▶ **TASK PROMPT**: Copy exactly the lines of the material below that fall between the line with "border-radius: none ->" and the line with "left: 188px ->", both of those lines included; pictures stay out.

▶ **DATA RECORDS**:
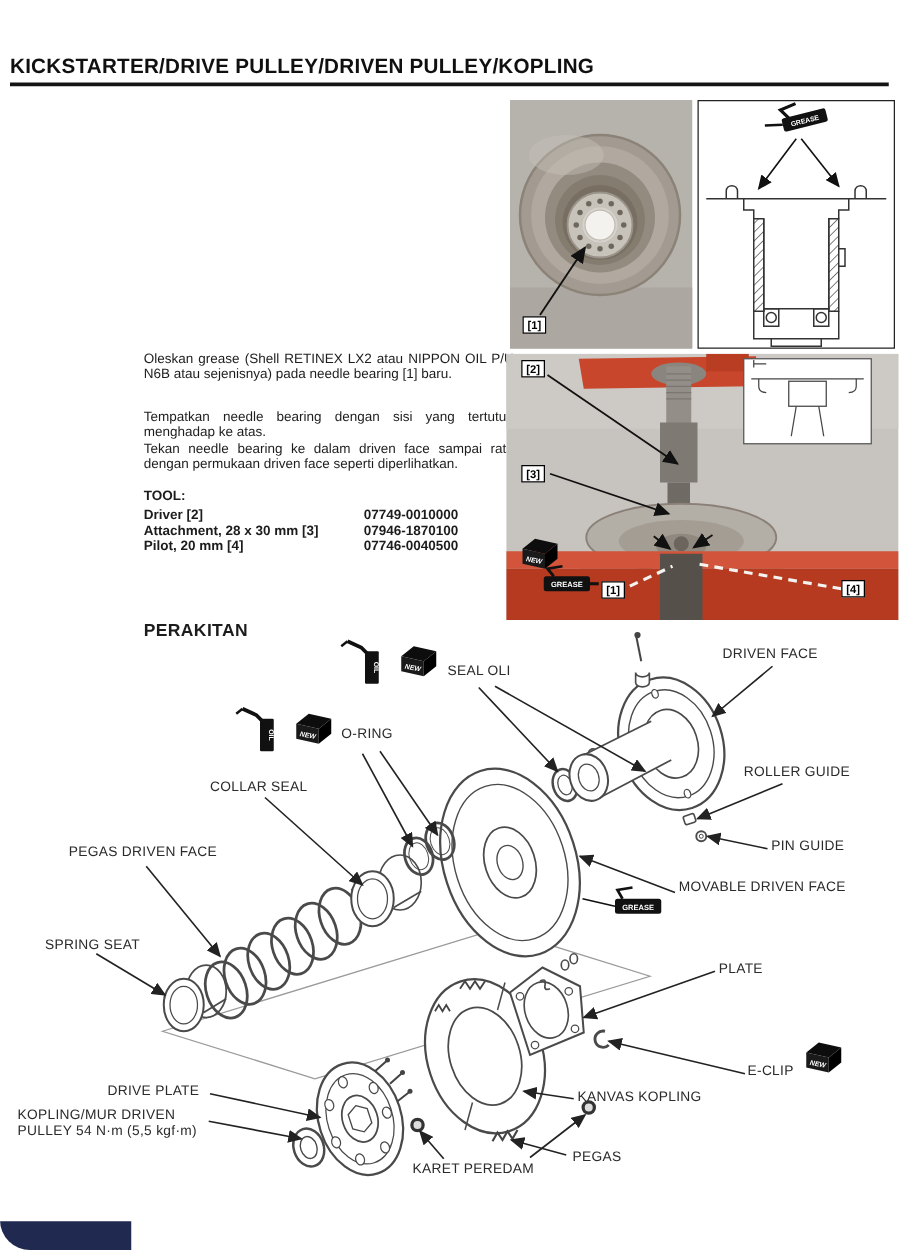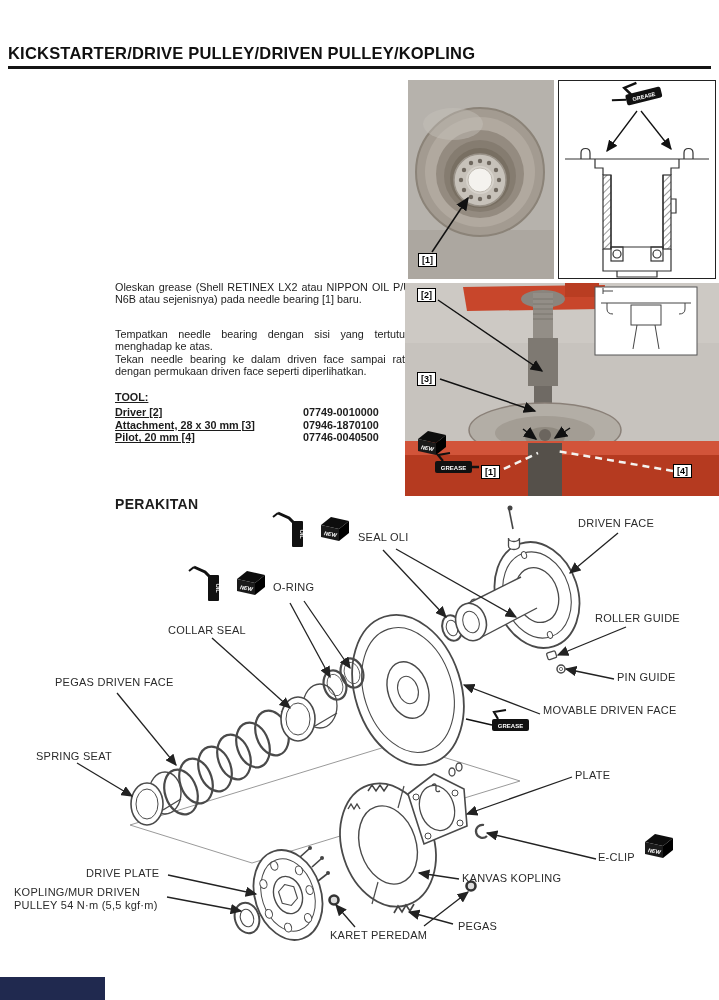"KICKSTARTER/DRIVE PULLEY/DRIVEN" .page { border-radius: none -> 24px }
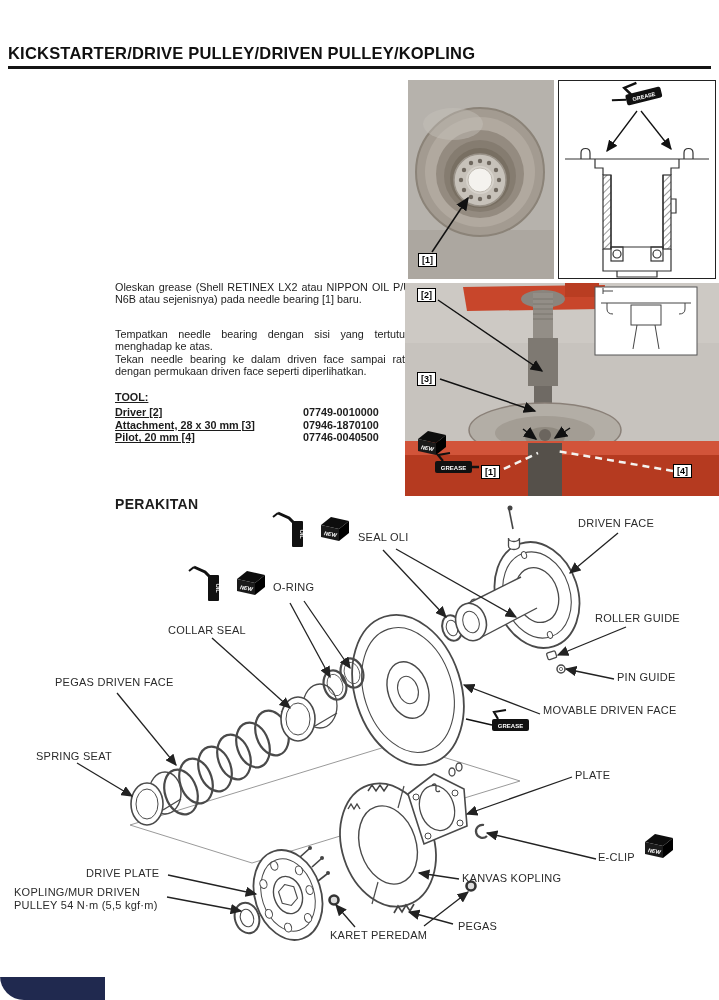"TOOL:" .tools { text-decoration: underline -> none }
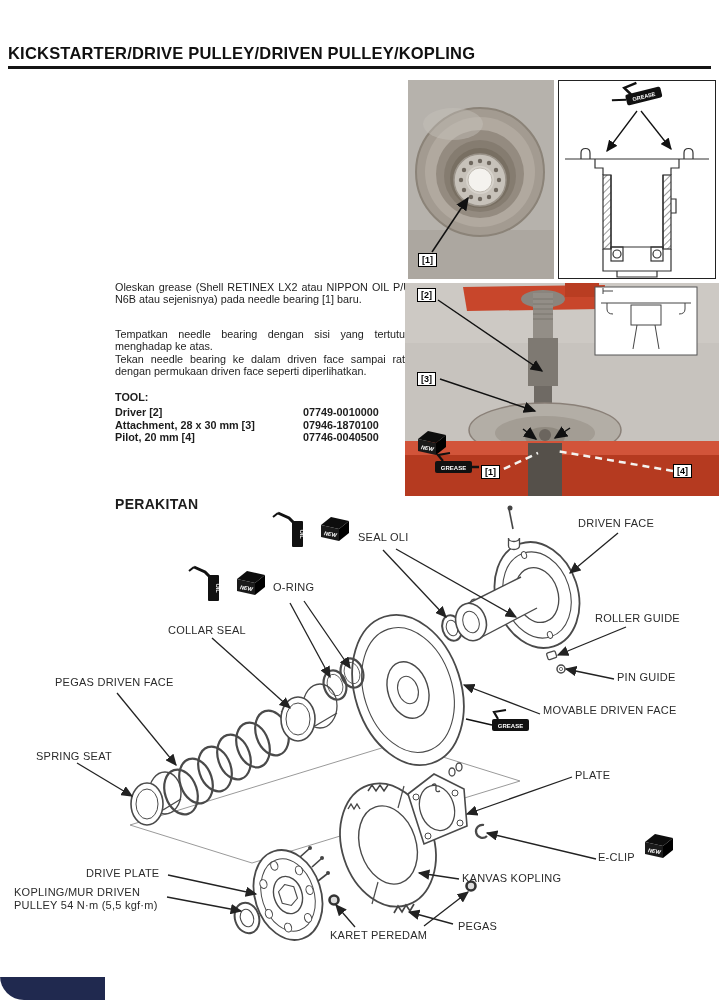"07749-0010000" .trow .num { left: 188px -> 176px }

==

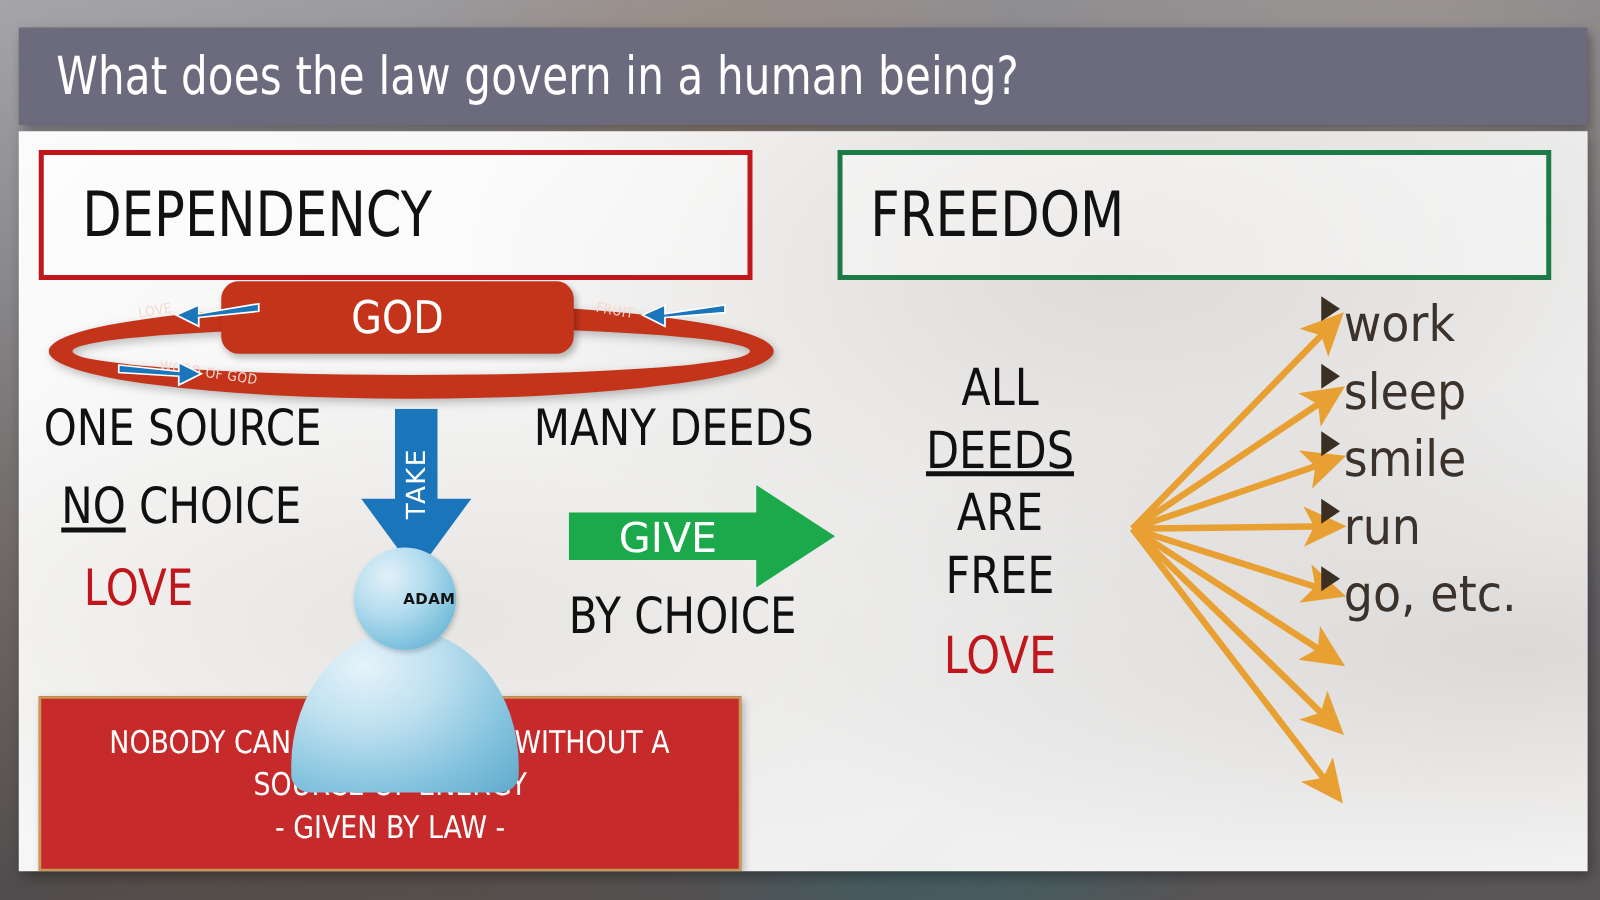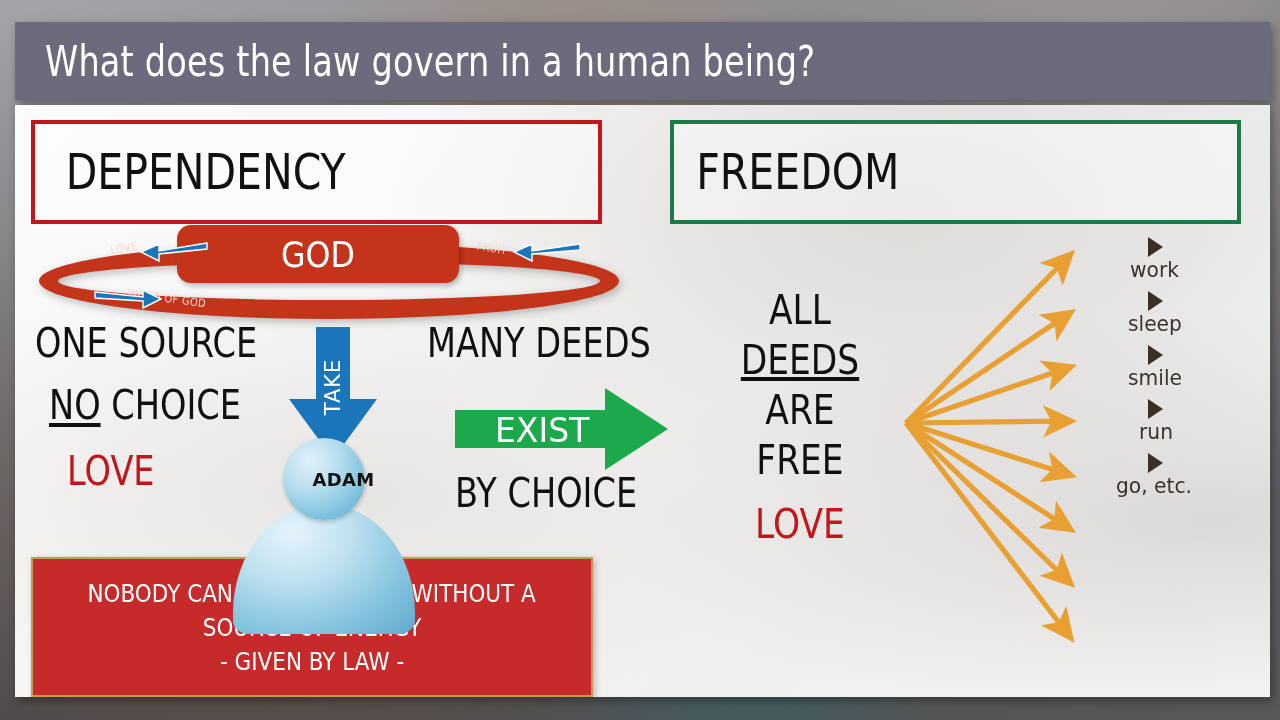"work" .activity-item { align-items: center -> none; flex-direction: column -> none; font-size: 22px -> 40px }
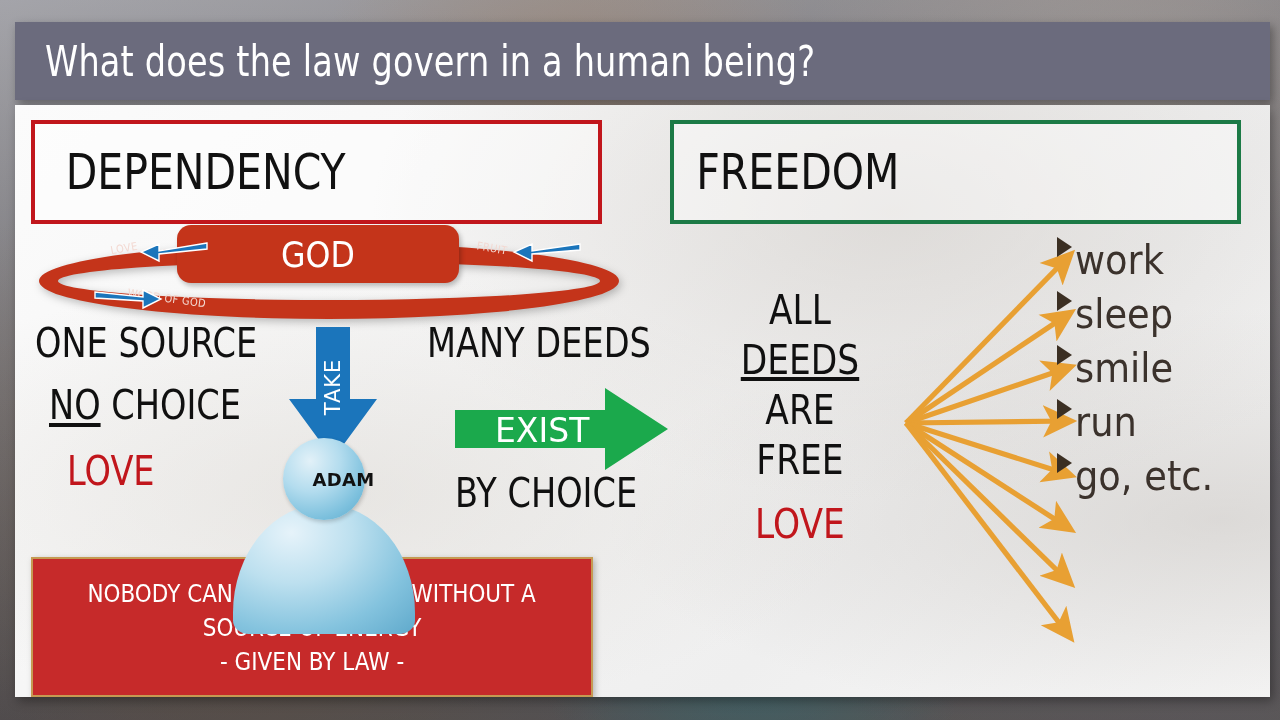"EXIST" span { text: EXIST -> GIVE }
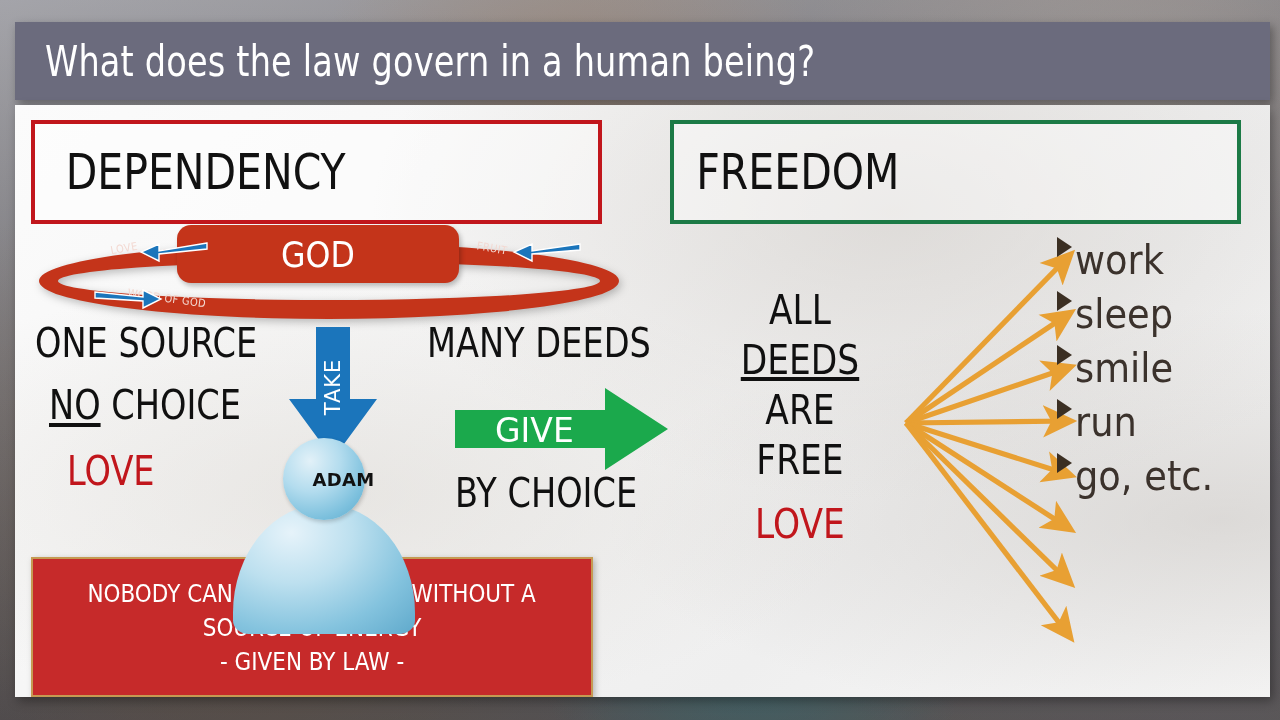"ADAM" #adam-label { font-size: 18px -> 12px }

▶ **COMPLETED TASK**:
"KICKSTARTER/DRIVE PULLEY/DRIVEN" .page { border-radius: none -> 24px }
"TOOL:" .tools { text-decoration: underline -> none }
"07749-0010000" .trow .num { left: 188px -> 176px }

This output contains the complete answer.